[Web page revision data]
________

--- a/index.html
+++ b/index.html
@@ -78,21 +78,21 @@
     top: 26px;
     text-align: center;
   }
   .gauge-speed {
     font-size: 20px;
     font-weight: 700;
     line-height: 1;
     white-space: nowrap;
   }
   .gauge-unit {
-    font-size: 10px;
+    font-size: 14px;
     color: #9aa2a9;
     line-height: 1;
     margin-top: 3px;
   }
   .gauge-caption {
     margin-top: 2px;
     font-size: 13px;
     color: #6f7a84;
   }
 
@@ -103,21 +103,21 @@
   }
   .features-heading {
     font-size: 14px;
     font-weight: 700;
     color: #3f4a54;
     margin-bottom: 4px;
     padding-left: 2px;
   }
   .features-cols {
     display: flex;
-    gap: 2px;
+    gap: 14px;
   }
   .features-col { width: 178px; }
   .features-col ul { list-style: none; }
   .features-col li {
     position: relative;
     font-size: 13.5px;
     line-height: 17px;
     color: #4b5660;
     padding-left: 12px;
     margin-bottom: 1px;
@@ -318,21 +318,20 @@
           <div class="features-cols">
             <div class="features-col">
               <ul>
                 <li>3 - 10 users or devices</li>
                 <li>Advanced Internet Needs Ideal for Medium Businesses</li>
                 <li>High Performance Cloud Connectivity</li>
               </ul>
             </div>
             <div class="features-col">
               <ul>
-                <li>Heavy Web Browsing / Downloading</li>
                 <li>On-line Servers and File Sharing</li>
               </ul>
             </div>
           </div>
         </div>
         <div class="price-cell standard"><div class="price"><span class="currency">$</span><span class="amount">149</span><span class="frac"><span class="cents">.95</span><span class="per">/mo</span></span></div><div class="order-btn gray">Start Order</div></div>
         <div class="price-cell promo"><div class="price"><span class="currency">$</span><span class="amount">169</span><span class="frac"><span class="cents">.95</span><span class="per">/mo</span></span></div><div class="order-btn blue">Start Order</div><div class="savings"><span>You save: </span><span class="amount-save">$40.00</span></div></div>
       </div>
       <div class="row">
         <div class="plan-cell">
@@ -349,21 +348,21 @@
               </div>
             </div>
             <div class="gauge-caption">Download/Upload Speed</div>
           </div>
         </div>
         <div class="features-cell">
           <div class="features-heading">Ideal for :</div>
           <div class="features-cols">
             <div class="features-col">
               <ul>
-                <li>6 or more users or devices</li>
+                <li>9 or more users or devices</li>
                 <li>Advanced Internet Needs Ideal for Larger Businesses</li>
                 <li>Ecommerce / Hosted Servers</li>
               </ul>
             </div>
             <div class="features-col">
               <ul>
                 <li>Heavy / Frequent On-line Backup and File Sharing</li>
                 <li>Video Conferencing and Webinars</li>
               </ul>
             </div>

________

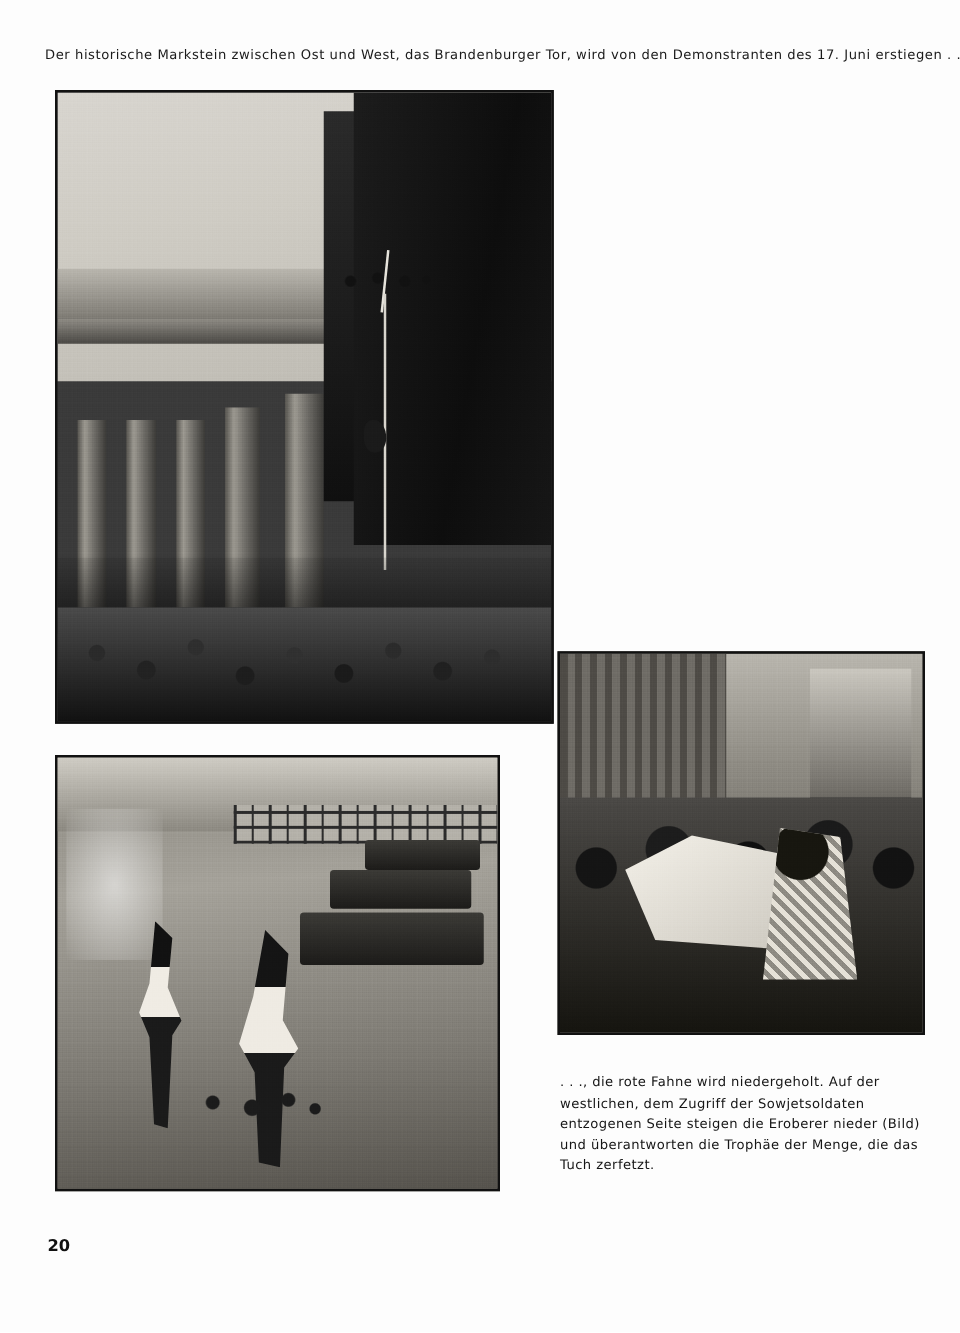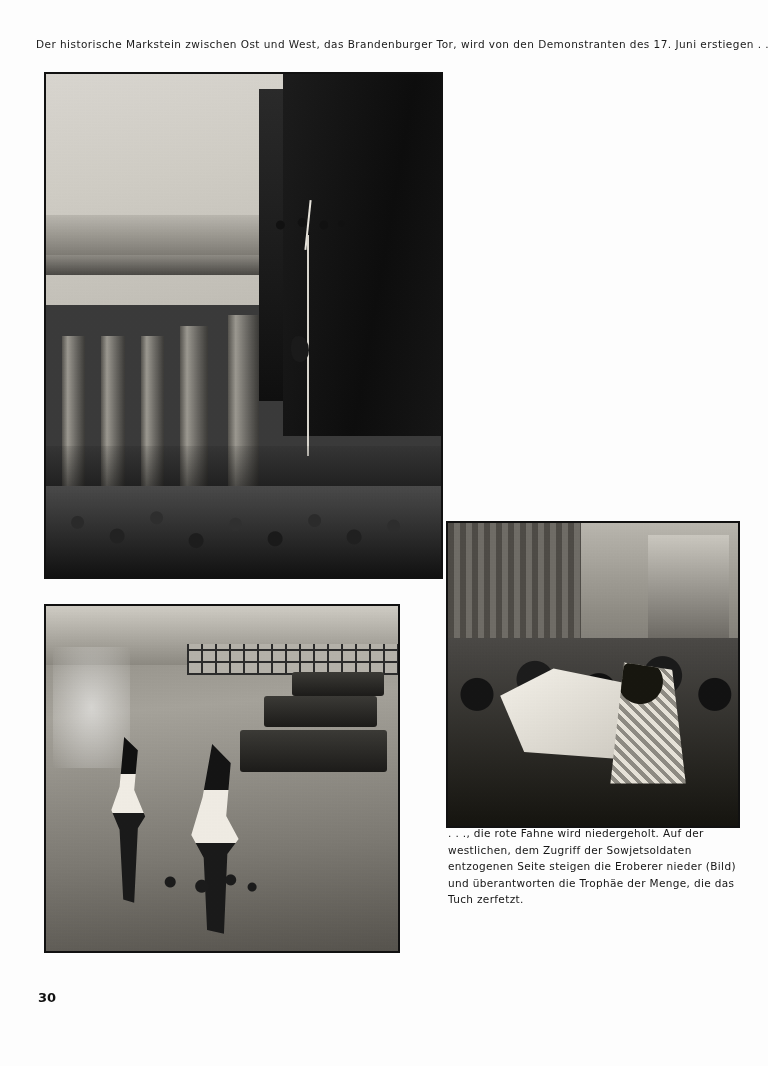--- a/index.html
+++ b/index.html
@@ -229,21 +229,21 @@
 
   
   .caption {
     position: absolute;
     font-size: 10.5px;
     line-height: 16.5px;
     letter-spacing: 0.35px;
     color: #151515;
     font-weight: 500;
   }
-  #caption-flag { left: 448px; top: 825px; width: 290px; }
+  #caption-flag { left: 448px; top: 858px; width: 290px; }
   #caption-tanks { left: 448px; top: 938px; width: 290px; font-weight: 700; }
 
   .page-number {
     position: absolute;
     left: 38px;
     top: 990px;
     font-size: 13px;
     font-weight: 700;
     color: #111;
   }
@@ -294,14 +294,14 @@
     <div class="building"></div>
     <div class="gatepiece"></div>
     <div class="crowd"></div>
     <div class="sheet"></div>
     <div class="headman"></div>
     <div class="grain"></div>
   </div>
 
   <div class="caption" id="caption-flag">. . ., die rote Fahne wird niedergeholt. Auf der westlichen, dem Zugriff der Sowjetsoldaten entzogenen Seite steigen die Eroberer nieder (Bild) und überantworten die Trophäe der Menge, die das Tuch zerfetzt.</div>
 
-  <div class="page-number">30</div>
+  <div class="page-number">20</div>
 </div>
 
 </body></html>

________

Look above for lines with the word "Advanced" and copy them all.

                 <li>Advanced Internet Needs Ideal for Medium Businesses</li>
                 <li>Advanced Internet Needs Ideal for Larger Businesses</li>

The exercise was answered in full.